Cluster Architecture#
A production cluster has distinct node roles:
Master-eligible nodes manage cluster state – index creation, shard allocation, node membership. Run 3 dedicated master nodes for high availability. Master nodes need minimal CPU and storage but should have reliable, low-latency networking.
Data nodes store shards and execute search and indexing operations. These are the workhorses and need fast storage (SSDs), ample memory, and sufficient CPU. Elasticsearch uses the OS filesystem cache heavily, so allocate no more than 50% of available memory to the JVM heap (the rest benefits the filesystem cache).
Coordinating nodes (also called client nodes) route requests to the appropriate data nodes and aggregate results. They are optional but useful for large clusters where query aggregation is a bottleneck.
Ingest nodes run ingest pipelines that transform documents before indexing (parsing, enriching, converting formats).
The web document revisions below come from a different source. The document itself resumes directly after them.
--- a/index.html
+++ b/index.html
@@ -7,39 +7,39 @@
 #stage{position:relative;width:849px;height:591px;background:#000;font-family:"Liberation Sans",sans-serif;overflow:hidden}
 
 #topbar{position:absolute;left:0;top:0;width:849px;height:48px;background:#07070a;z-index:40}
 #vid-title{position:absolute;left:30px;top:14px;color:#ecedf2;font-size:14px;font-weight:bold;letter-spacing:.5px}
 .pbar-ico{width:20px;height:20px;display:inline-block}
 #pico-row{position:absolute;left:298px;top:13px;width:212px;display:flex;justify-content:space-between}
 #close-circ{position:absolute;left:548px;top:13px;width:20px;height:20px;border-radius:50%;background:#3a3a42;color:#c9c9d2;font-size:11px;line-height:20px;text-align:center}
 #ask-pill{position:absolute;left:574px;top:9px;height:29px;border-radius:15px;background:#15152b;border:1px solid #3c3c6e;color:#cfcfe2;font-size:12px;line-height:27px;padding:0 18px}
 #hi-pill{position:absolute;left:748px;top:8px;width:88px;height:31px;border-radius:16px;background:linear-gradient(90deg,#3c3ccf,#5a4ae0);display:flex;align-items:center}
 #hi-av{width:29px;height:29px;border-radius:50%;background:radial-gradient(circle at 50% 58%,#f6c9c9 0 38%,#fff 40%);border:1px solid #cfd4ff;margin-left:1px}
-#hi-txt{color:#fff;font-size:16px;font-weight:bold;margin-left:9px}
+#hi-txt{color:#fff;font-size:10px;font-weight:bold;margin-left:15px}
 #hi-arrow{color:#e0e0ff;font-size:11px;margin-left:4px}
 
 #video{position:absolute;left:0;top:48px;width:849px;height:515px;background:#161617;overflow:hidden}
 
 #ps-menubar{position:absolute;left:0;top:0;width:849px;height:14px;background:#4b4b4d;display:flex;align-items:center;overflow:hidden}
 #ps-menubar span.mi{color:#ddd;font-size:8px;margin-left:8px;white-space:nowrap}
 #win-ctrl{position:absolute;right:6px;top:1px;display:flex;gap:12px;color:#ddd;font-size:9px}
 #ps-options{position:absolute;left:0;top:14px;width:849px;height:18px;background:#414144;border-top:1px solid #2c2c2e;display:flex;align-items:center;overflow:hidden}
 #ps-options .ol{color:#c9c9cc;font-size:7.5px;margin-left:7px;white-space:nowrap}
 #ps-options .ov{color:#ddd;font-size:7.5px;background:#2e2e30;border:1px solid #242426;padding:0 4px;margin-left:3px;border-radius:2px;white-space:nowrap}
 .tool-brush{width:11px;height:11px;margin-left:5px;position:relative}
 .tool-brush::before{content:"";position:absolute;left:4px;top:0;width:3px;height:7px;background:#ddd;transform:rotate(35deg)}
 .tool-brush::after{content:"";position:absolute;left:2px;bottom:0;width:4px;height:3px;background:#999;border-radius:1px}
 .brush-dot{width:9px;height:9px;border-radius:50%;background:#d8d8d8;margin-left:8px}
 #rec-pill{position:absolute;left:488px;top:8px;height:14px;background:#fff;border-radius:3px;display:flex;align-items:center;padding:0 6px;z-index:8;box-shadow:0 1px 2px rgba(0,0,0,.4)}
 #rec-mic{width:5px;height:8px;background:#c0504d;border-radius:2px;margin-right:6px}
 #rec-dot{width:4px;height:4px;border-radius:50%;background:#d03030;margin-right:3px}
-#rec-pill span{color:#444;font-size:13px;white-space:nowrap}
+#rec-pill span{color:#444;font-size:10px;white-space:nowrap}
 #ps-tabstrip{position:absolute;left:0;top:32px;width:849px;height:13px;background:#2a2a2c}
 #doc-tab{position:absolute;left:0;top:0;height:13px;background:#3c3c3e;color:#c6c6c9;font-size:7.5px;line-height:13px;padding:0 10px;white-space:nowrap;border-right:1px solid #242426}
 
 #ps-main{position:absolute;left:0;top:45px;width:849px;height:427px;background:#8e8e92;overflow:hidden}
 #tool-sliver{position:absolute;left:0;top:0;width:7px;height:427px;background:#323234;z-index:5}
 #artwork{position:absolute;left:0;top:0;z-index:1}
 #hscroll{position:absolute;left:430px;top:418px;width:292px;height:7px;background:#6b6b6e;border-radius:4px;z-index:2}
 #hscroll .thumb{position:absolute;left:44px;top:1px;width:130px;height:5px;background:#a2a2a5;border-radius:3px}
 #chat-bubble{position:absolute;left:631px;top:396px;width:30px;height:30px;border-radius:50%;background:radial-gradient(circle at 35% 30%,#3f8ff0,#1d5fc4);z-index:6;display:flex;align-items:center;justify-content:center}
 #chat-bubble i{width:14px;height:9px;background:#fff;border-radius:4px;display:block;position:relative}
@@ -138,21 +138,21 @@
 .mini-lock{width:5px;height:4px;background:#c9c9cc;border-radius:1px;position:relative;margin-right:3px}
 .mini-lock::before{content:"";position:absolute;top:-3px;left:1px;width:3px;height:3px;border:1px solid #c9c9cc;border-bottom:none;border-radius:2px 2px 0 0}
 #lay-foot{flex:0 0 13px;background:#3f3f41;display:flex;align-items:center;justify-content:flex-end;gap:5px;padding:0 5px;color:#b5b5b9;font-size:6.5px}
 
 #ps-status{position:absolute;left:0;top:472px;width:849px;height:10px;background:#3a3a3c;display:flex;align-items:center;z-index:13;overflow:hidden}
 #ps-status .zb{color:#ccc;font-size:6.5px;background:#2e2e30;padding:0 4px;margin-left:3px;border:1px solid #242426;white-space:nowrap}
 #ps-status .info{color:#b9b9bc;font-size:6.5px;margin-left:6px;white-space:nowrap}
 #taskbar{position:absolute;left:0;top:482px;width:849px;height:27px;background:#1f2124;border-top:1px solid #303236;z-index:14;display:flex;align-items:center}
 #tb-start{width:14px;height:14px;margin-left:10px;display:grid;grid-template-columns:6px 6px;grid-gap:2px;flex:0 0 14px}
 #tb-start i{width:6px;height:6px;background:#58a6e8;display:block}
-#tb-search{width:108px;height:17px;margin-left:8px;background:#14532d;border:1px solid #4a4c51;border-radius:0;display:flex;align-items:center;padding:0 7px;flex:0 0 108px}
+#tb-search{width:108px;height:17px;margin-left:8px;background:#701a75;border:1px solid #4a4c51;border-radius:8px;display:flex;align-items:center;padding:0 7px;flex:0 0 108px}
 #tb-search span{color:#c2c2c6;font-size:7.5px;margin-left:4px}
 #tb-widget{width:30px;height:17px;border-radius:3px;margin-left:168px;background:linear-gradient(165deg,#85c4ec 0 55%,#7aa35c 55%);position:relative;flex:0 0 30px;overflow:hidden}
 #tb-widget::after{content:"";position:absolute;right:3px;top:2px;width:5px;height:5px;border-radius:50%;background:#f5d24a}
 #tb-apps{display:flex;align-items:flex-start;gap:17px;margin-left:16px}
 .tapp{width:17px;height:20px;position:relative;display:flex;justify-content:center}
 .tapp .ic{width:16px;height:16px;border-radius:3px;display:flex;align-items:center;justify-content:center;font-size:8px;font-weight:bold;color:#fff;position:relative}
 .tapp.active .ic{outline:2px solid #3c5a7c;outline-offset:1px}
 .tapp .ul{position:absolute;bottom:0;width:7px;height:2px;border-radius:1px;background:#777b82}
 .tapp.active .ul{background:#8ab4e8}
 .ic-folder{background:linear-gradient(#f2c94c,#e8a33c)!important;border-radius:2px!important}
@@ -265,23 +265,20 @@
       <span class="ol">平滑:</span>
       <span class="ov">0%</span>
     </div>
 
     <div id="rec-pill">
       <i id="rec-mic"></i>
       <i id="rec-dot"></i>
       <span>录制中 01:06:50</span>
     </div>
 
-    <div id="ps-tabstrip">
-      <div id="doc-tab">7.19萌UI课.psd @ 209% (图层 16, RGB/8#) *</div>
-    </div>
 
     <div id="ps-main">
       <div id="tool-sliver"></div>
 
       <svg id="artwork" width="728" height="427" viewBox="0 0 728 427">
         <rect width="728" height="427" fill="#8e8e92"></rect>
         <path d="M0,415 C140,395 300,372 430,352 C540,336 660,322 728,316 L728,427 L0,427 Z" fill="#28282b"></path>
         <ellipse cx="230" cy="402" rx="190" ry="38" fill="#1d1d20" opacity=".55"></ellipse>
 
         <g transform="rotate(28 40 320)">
For most clusters, data nodes can handle ingest unless pipeline processing is CPU-intensive.
Index Lifecycle Management (ILM)#
ILM automates the management of time-series indices through phases:
Hot phase: Actively written to. Fast storage, full replicas. Index rolls over when it reaches a size or age threshold (for example, 50GB or 1 day).
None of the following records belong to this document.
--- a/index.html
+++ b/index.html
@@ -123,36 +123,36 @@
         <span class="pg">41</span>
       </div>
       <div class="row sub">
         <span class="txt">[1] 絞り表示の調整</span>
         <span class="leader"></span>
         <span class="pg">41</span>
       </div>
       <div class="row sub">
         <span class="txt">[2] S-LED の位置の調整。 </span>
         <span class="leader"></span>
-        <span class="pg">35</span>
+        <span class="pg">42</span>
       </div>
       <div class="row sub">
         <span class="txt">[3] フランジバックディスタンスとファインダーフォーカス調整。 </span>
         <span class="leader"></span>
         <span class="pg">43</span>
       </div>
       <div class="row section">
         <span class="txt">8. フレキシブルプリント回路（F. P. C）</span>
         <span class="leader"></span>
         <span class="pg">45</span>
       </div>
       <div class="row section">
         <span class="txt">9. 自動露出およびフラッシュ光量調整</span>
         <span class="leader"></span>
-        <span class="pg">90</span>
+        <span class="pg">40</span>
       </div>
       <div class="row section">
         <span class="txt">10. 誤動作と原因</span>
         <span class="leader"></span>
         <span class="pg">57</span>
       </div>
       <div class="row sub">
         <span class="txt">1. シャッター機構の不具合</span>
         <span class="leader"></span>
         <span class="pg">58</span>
Warm phase: No longer written to, still queried. Can be moved to slower storage, force-merged, and shrunk (reduce shard count).
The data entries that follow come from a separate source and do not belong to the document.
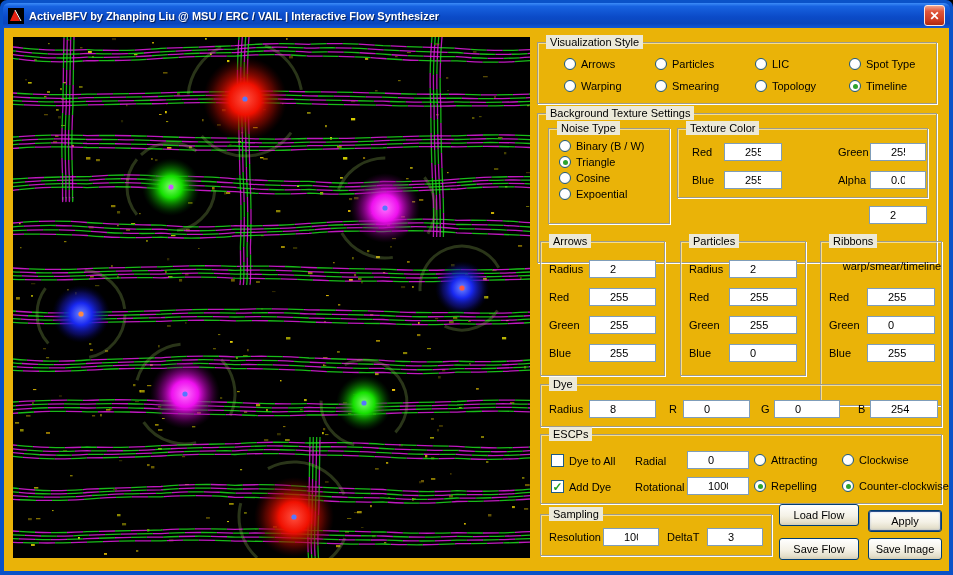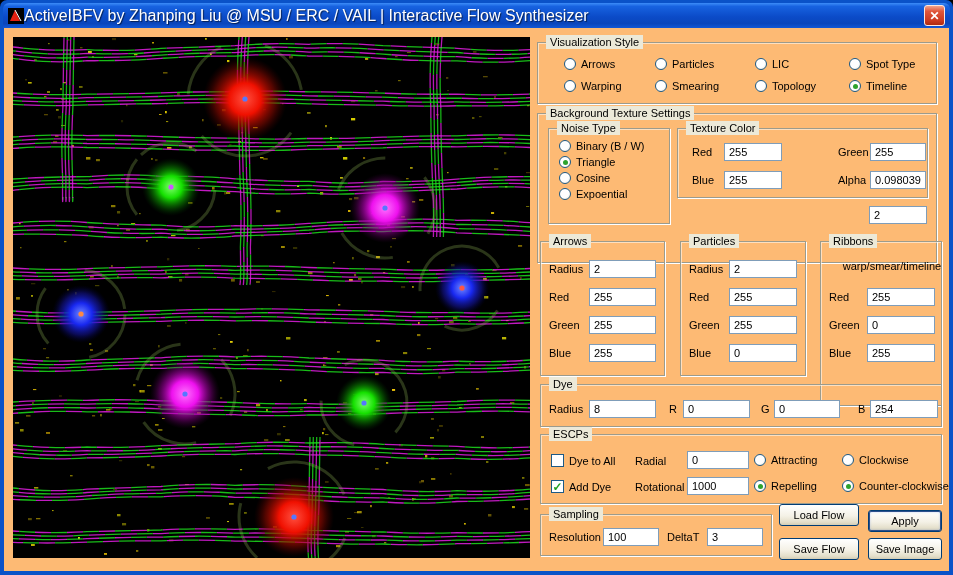--- a/index.html
+++ b/index.html
@@ -2,31 +2,31 @@
 <html><head>
 <meta charset="utf-8">
 <style>
   *{margin:0;padding:0;box-sizing:border-box}
   html,body{width:953px;height:575px;overflow:hidden}
   body{font-family:"Liberation Sans",sans-serif;background:#000}
   .window{position:absolute;left:0;top:0;width:953px;height:575px;background:#0A52C8;border-radius:7px 7px 0 0}
   .titlebar{position:absolute;left:3px;top:3px;right:3px;height:25px;border-radius:6px 6px 0 0;
     background:linear-gradient(180deg,#3C8CF8 0%,#1762E0 14%,#0B4BC8 55%,#0A46BC 82%,#1258D6 100%);
     display:flex;align-items:center;padding:0 5px}
-  .title-text{color:#fff;font-weight:normal;font-size:16px;text-shadow:1px 1px 1px rgba(0,0,0,.6);white-space:nowrap}
+  .title-text{color:#fff;font-weight:bold;font-size:11px;margin-left:5px;text-shadow:1px 1px 1px rgba(0,0,0,.6);white-space:nowrap}
   .close-btn{margin-left:auto;width:21px;height:21px;border-radius:3px;border:1px solid #FFE6DC;color:#fff;
     background:linear-gradient(180deg,#F1A28B 0%,#E0563A 28%,#CC3A20 75%,#AE2A10 100%);
     font-size:12px;font-weight:bold;display:flex;align-items:center;justify-content:center;cursor:pointer}
-  .content{position:absolute;left:4px;top:28px;width:945px;height:543px;background:#fdba74}
+  .content{position:absolute;left:4px;top:28px;width:945px;height:543px;background:#eab308}
   .flow{position:absolute;left:9px;top:9px;width:517px;height:521px;background:#000;cursor:crosshair}
   .group{position:absolute;border:1px solid #9C9B8C;box-shadow:1px 1px 0 #fff, inset 1px 1px 0 rgba(255,255,255,.55)}
   .legend{position:absolute;top:-8px;left:8px;background:#ECE9D8;padding:0 4px;font-size:11px;line-height:14px;white-space:nowrap}
   .lb{position:absolute;font-size:11px;line-height:18px;white-space:nowrap}
   .tf{position:absolute;height:18px;border:1px solid #7F9DB9;background:#fff;color:#000;
-     font-family:"Liberation Sans",sans-serif;font-size:11px;padding:1px 4px}
+     font-family:"Liberation Sans",sans-serif;font-size:11px;padding:1px 20px}
   .opt{position:absolute;display:flex;align-items:center;gap:5px;font-size:11px;white-space:nowrap;cursor:default}
   .radio{width:12px;height:12px;border-radius:50%;background:radial-gradient(circle at 35% 35%,#fff 55%,#e3e0d0);border:1px solid #1D5A86;flex:0 0 auto;display:flex;align-items:center;justify-content:center}
   .radio.sel::after{content:"";width:5px;height:5px;border-radius:50%;background:#2DA32D}
   .checkbox{width:13px;height:13px;background:#fff;border:1px solid #1D5A86;flex:0 0 auto;text-align:center}
   .checkbox.checked::after{content:"✓";color:#21A121;font-size:12px;font-weight:bold;line-height:12px;display:block}
   .btn{position:absolute;height:22px;border:1px solid #003C74;border-radius:3px;cursor:pointer;
     background:linear-gradient(180deg,#FFFFFF 0%,#F4F1E6 55%,#E4DFCB 85%,#D4CDB4 100%);
     font-family:"Liberation Sans",sans-serif;font-size:11px;color:#000}
   .btn.default{box-shadow:inset 0 0 0 1px #2C4F8C, inset 0 0 3px #7A9CE0}
   .ribnote{position:absolute;font-size:11px;white-space:nowrap;text-align:center}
Cold phase: Rarely queried. Can be moved to cheapest storage, replicas reduced.
Delete phase: Index is deleted after the retention period.
PUT _ilm/policy/logs-policy
{
"policy": {
"phases": {
"hot": {
"actions": {
"rollover": {
"max_size": "50gb",
"max_age": "1d"
}
}
},
"warm": {
"min_age": "7d",
"actions": {
"forcemerge": { "max_num_segments": 1 },
"shrink": { "number_of_shards": 1 }
}
},
"delete": {
"min_age": "30d",
"actions": { "delete": {} }
}
}
}
}Monitoring#
Cluster health: GET _cluster/health returns green (all shards allocated), yellow (primary shards allocated but some replicas are not), or red (some primary shards are unallocated – data may be unavailable).
Index status: GET _cat/indices?v shows index size, document count, health, and shard counts.
Node status: GET _cat/nodes?v&h=name,heap.percent,ram.percent,cpu,disk.used_percent shows resource usage per node.
Shard allocation: GET _cat/shards?v shows where each shard lives and its status. Unassigned shards are the most common source of yellow or red cluster health.
Pending tasks: GET _cluster/pending_tasks shows cluster state changes waiting to be applied. A growing queue indicates the master node is overloaded.
Common Gotchas#
Too many small indices and shards. Each shard is a Lucene index with its own file handles, memory overhead, and cluster state. A cluster with 10,000 shards from hundreds of tiny indices will perform worse than one with 100 well-sized shards. Use ILM with rollover to consolidate time-series data, and use index templates to set sensible defaults.
Mapping explosion. With dynamic mapping enabled (the default), every unique JSON key in indexed documents creates a new field in the mapping. If your documents contain arbitrary keys (user-generated metadata, flattened nested structures), the mapping can grow to thousands of fields, degrading performance and consuming memory. Use dynamic: strict or dynamic: false on indices where the schema should be controlled.
Full-text search on keyword fields returns nothing. This is the most common query mistake. A match query on a keyword field will not find partial matches because the field is not analyzed. Conversely, a term query on a text field will not find matches because the stored tokens are lowercased and tokenized. Match the query type to the field type: match for text, term for keyword.
JVM heap sizing. Never set the JVM heap above 50% of available memory, and never above 31GB (above this threshold, Java compressed oops are disabled, increasing memory usage). The remaining memory serves the OS filesystem cache, which Lucene relies on heavily for search performance. A node with 64GB of RAM should have a 31GB heap maximum, leaving 33GB for the filesystem cache.